Problem statement -> Transcribe exactly every line from the one with "DROP SPREADER: 125" to the last line of the listing below, including both.

Given records ->
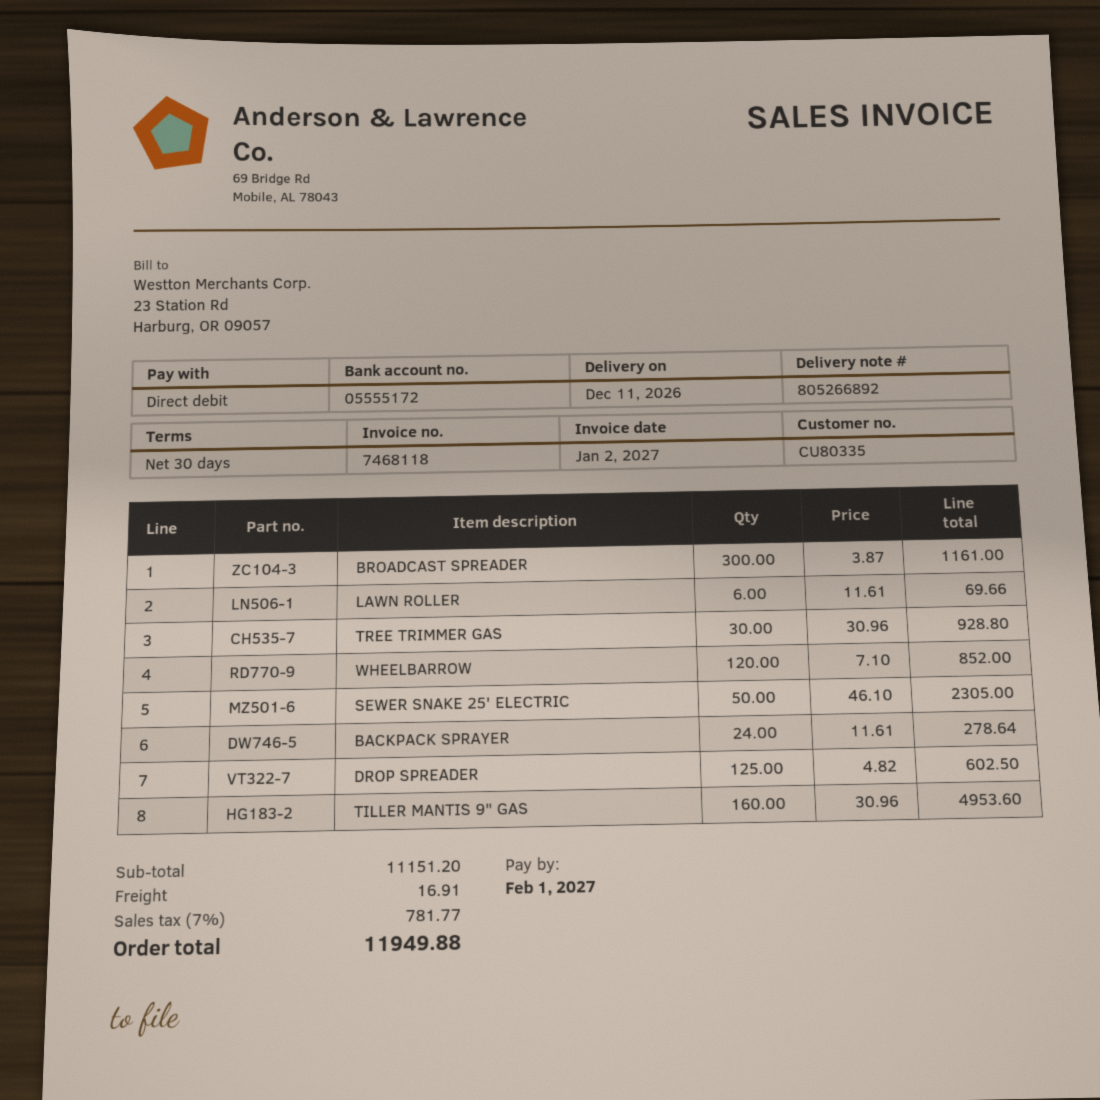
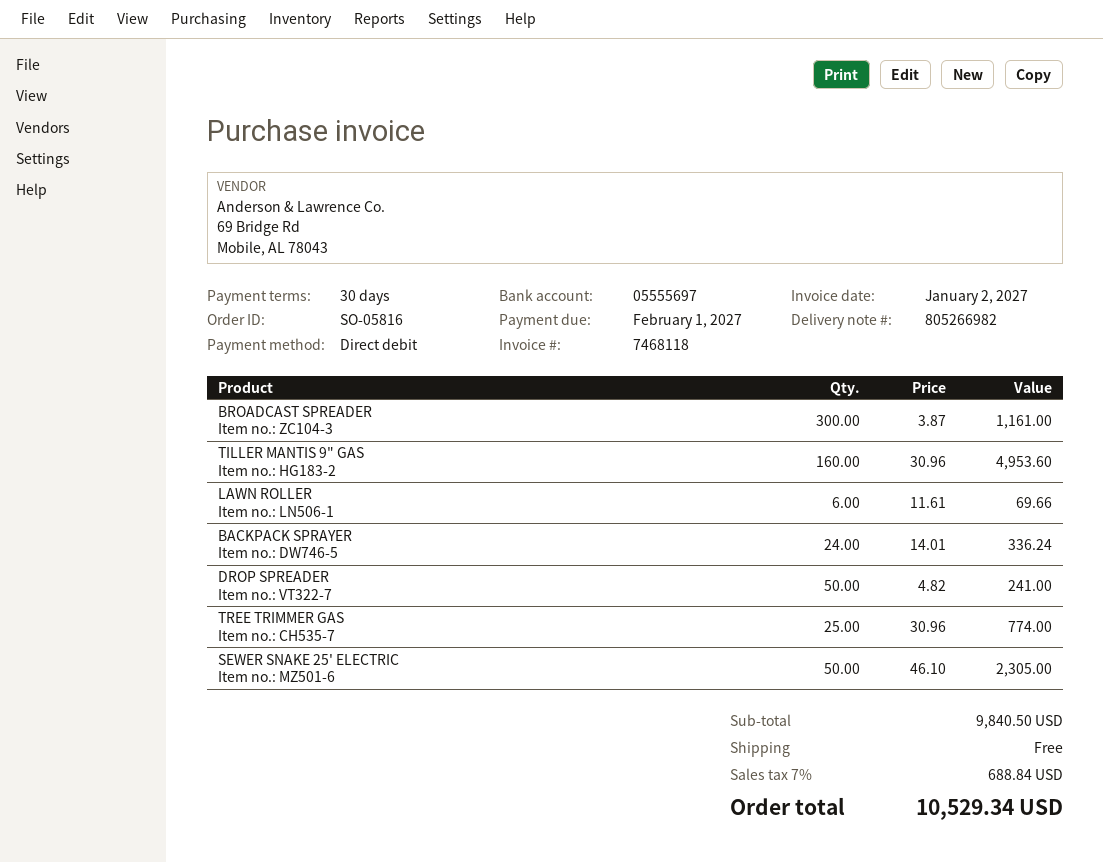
delivery note number: 805266892 -> 805266982
bank account: 05555172 -> 05555697
TREE TRIMMER GAS: 30 x 30.96 = 928.80 -> 25 x 30.96 = 774.00
WHEELBARROW: 120 x 7.10 = 852.00 -> none
BACKPACK SPRAYER: 24 x 11.61 = 278.64 -> 24 x 14.01 = 336.24
DROP SPREADER: 125 x 4.82 = 602.50 -> 50 x 4.82 = 241.00
subtotal: 11151.20 -> 9840.50
shipping: 16.91 -> 0.00
tax: 7% = 781.77 -> 7% = 688.84
total: 11949.88 -> 10529.34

Solution ->
DROP SPREADER: 125 x 4.82 = 602.50 -> 50 x 4.82 = 241.00
subtotal: 11151.20 -> 9840.50
shipping: 16.91 -> 0.00
tax: 7% = 781.77 -> 7% = 688.84
total: 11949.88 -> 10529.34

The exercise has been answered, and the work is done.